* **What is needed**: Copy out every line in the entries below that includes "data".

* **Change detection outputs**:

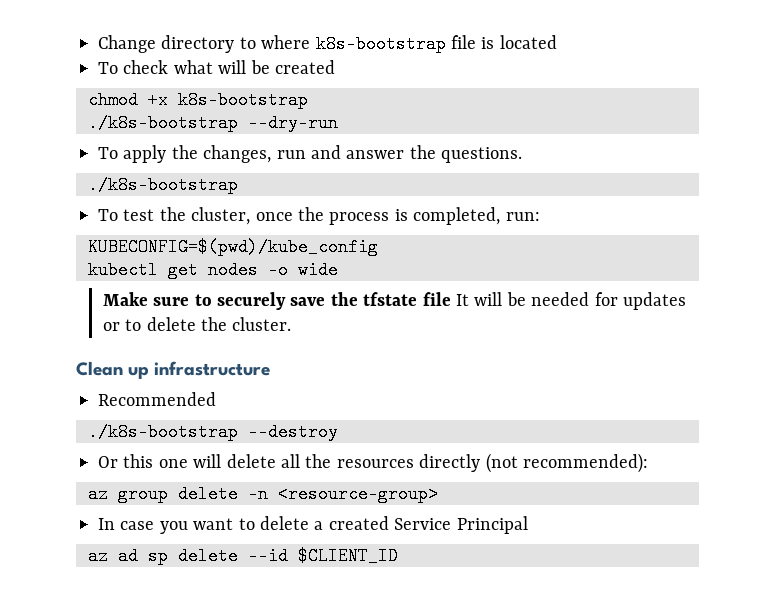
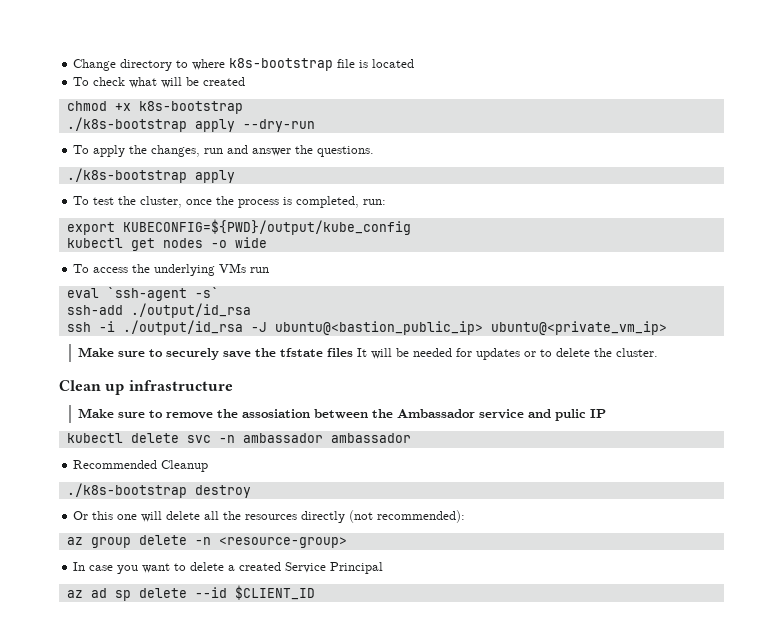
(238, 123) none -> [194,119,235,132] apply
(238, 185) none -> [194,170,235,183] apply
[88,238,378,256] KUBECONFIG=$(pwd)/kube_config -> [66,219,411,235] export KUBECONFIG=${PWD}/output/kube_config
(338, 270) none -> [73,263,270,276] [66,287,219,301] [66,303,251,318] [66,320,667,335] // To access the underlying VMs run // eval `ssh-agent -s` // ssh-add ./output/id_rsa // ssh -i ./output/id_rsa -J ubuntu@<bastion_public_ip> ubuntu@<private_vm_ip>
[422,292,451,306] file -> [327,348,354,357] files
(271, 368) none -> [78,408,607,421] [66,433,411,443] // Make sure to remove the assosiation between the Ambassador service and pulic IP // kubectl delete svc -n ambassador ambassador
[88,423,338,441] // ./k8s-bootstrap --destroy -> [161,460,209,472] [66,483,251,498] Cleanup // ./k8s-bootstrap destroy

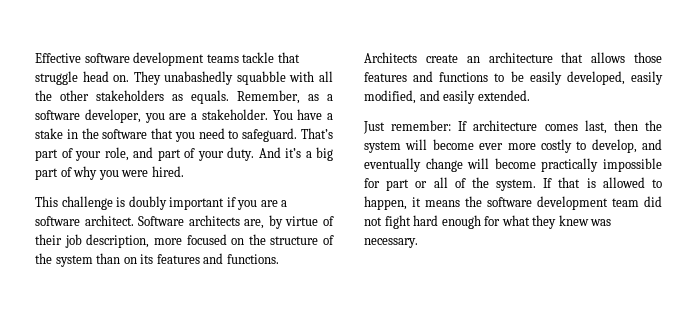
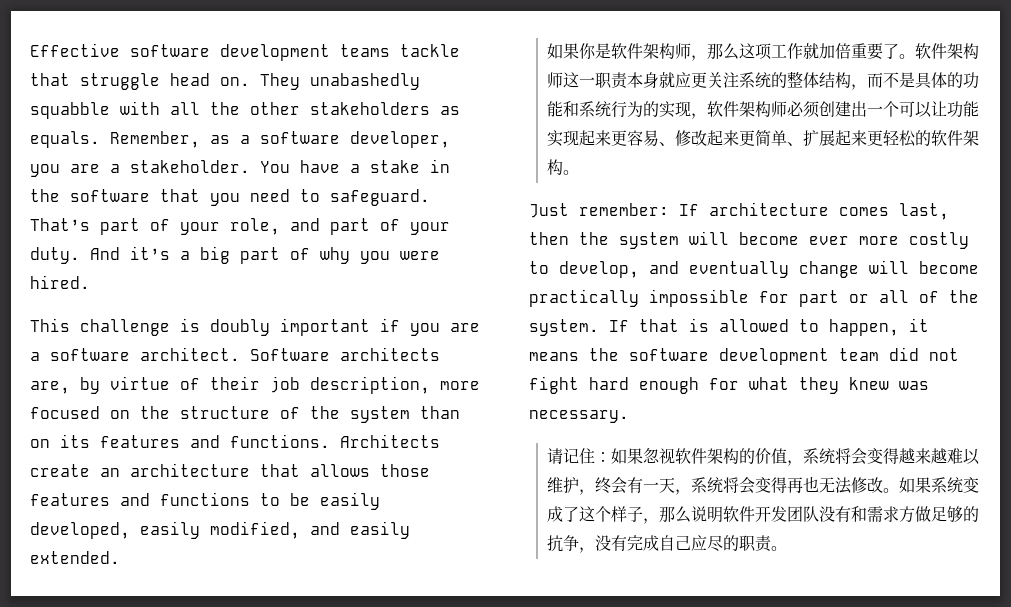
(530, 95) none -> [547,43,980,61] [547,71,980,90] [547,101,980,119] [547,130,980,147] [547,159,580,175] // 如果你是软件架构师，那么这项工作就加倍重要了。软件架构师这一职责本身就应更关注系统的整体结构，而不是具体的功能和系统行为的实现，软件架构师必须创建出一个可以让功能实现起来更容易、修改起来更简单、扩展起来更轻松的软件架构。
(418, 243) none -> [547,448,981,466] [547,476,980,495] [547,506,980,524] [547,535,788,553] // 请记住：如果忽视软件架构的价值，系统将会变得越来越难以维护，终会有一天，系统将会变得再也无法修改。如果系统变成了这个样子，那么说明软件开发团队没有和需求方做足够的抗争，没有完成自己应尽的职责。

* * *

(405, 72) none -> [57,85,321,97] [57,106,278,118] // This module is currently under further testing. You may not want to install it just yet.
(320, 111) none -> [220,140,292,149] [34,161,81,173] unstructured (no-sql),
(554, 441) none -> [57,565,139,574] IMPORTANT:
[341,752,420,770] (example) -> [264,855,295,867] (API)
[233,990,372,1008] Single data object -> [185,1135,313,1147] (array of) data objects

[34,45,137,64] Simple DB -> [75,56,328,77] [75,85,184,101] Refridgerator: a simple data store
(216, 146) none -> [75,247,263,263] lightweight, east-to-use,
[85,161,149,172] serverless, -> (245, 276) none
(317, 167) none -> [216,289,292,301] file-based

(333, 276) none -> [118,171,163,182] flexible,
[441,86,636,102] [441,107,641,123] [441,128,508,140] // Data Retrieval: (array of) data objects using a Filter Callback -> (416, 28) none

* **Answer below**:
[233,990,372,1008] Single data object -> [185,1135,313,1147] (array of) data objects
[34,45,137,64] Simple DB -> [75,56,328,77] [75,85,184,101] Refridgerator: a simple data store
[441,86,636,102] [441,107,641,123] [441,128,508,140] // Data Retrieval: (array of) data objects using a Filter Callback -> (416, 28) none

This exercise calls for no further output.